Career path

Software Engineer

A software engineer designs, builds, and maintains the systems that run products and businesses. It's a broad title — the same role spans web apps, internal tools, and large distributed services — and it remains one of the most common destinations for career-switchers from adjacent technical work.

What the job actually is

Less typing than people imagine. Most of the work is understanding a problem, breaking it into pieces, and choosing a design that won't hurt later. You'll write and review code, debug things that fail in production, and spend real time reading existing systems before changing them.
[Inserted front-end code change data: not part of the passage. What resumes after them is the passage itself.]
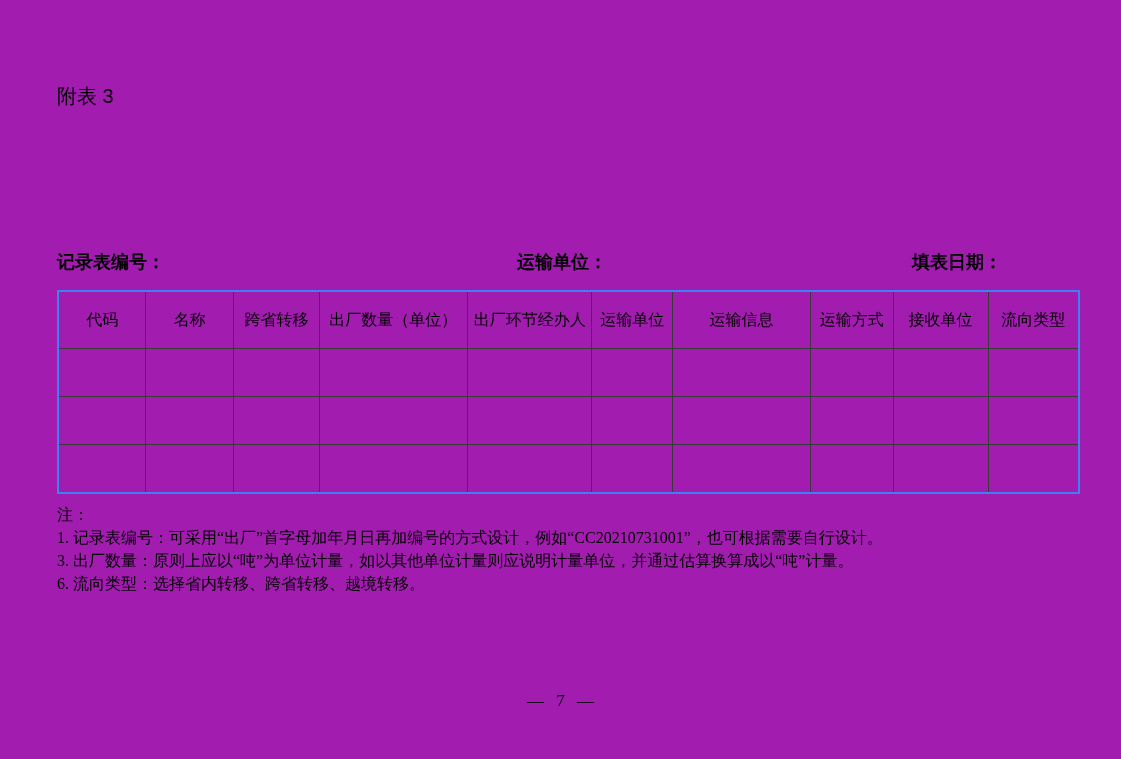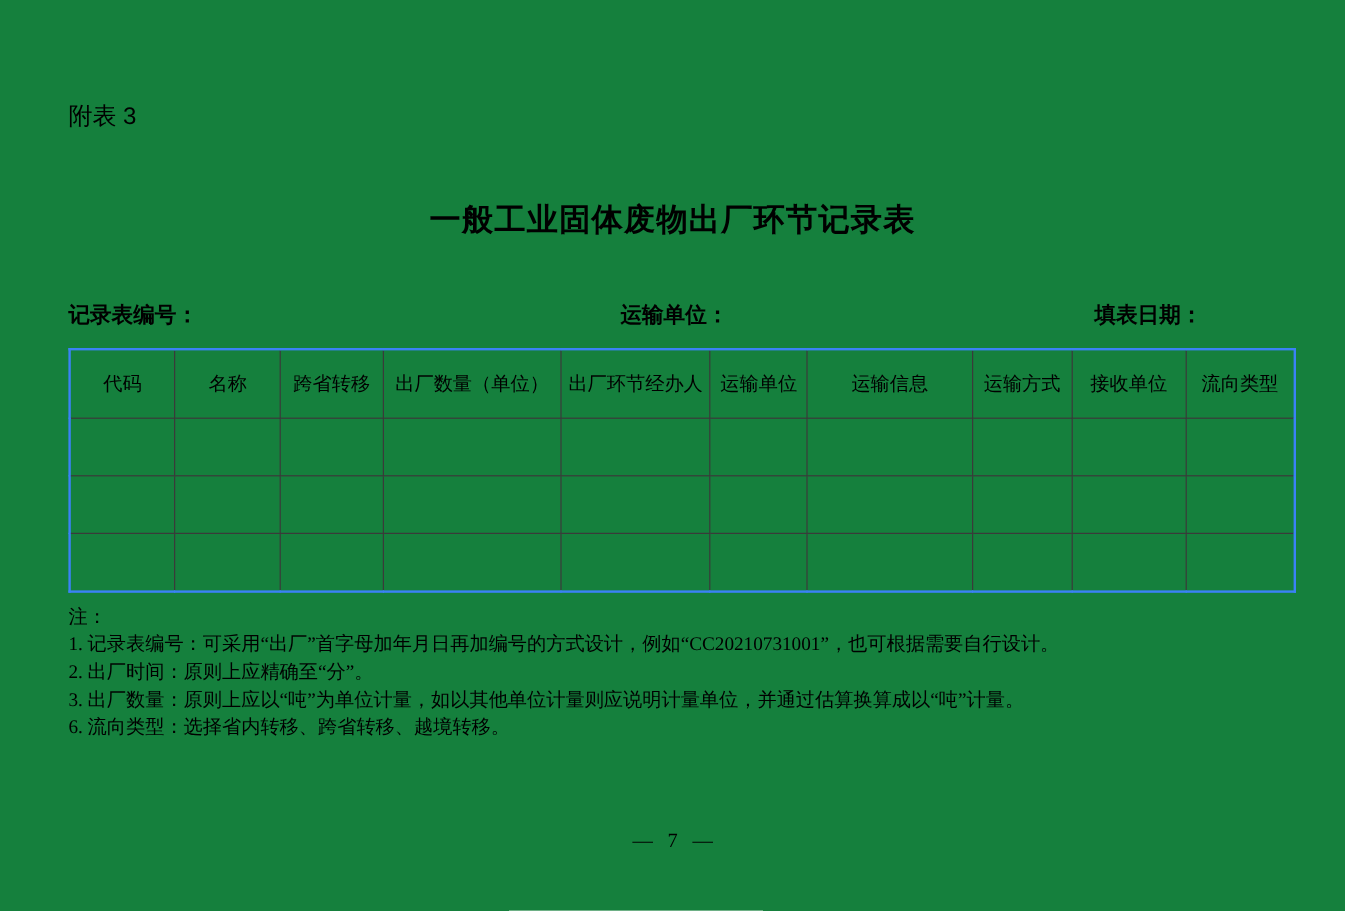--- a/index.html
+++ b/index.html
@@ -7,7 +7,7 @@
     position: relative;
     width: 1121px;
     height: 759px;
-    background: #15803d;
+    background: #a21caf;
     color: #000000;
     font-family: "Liberation Sans", sans-serif;
     overflow: hidden;

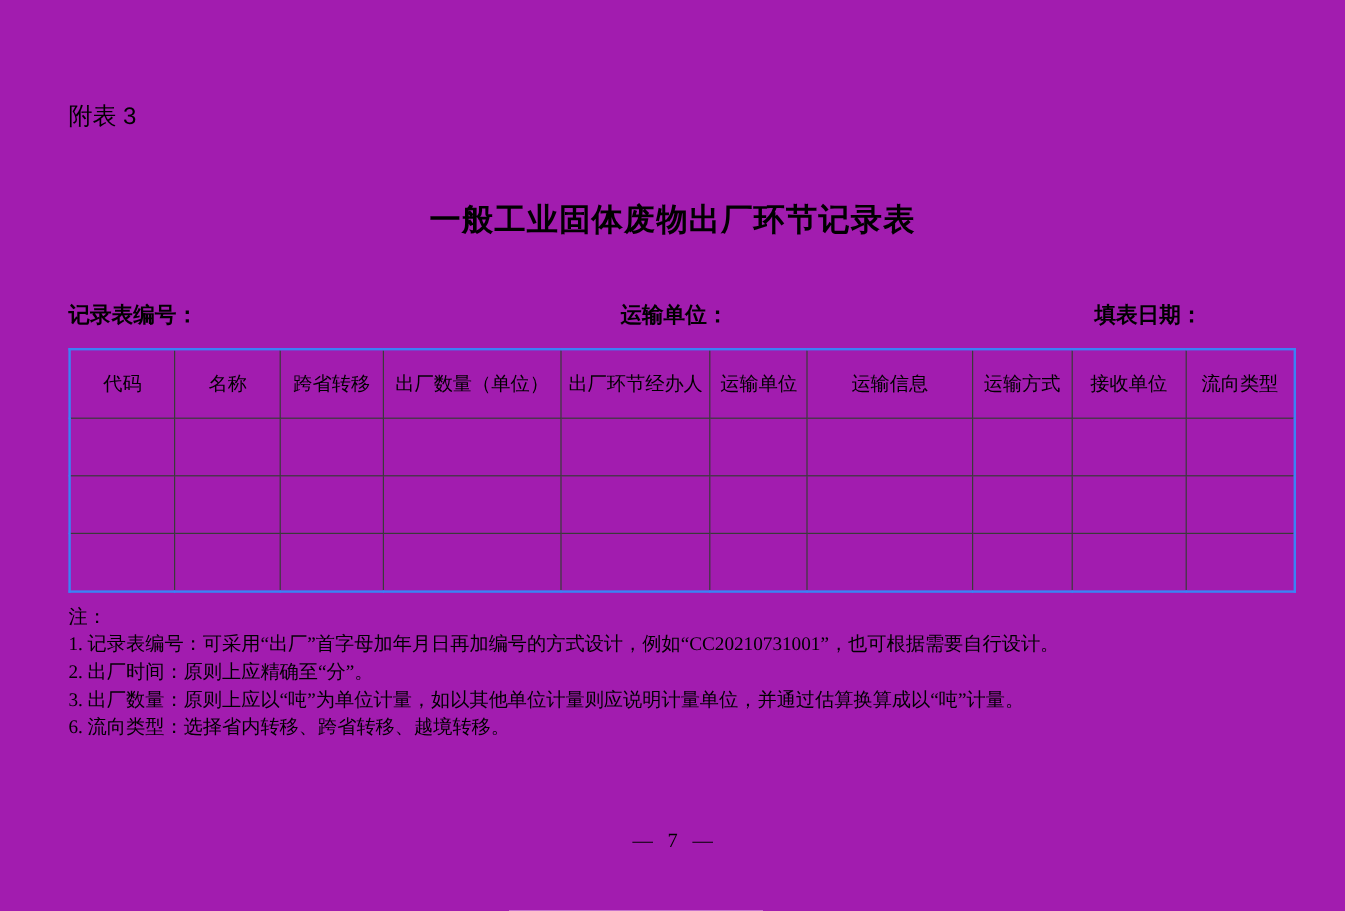--- a/index.html
+++ b/index.html
@@ -92,7 +92,6 @@
 
   <div class="appendix-label">附表 3</div>
 
-  <div class="doc-title">一般工业固体废物出厂环节记录表</div>
 
   <span class="meta-label meta-record">记录表编号：</span>
   <span class="meta-label meta-signer">运输单位：</span>

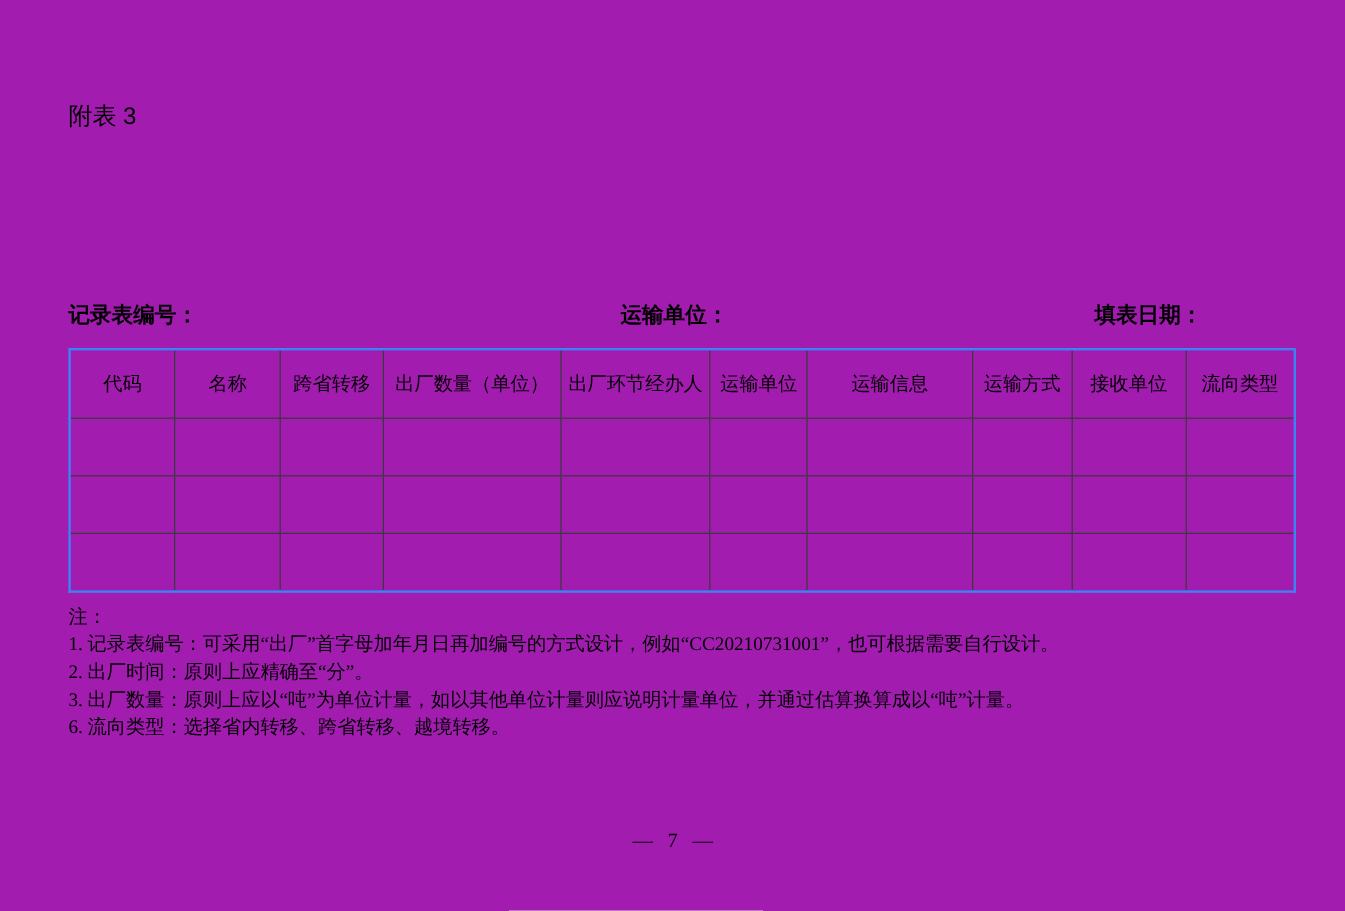--- a/index.html
+++ b/index.html
@@ -167,7 +167,6 @@
   <div class="notes">
     <div>注：</div>
     <div>1. 记录表编号：可采用“出厂”首字母加年月日再加编号的方式设计，例如“CC20210731001”，也可根据需要自行设计。</div>
-    <div>2. 出厂时间：原则上应精确至“分”。</div>
     <div>3. 出厂数量：原则上应以“吨”为单位计量，如以其他单位计量则应说明计量单位，并通过估算换算成以“吨”计量。</div>
     <div>6. 流向类型：选择省内转移、跨省转移、越境转移。</div>
   </div>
The hard part is rarely syntax — it's managing complexity so a codebase stays workable as it grows.

Skills that matter

  • One language well — depth beats a shallow tour of five.
  • Data structures and problem-solving — enough to reason about correctness and cost.
  • Version control and testing — Git plus the habit of writing tests.
  • Debugging — calmly isolating why something broke is the daily skill.
  • Communication — most engineering is collaborative; explaining a trade-off clearly is as valuable as the code.

How to switch in

Plenty of engineers are self-taught or came through a bootcamp. If you're already in a technical-adjacent role — QA, support, or data analysis — you have a head start: you understand how software fails and how teams ship. The move is to build a few real projects you can talk through, get comfortable reading other people's code, and treat the first job as where the real learning begins.

Frequently asked questions

Do I need a computer science degree?

Often no. Many employers weigh a portfolio of real projects and demonstrable problem-solving over a specific degree. A CS background helps with fundamentals, but self-taught and bootcamp engineers move into the field regularly.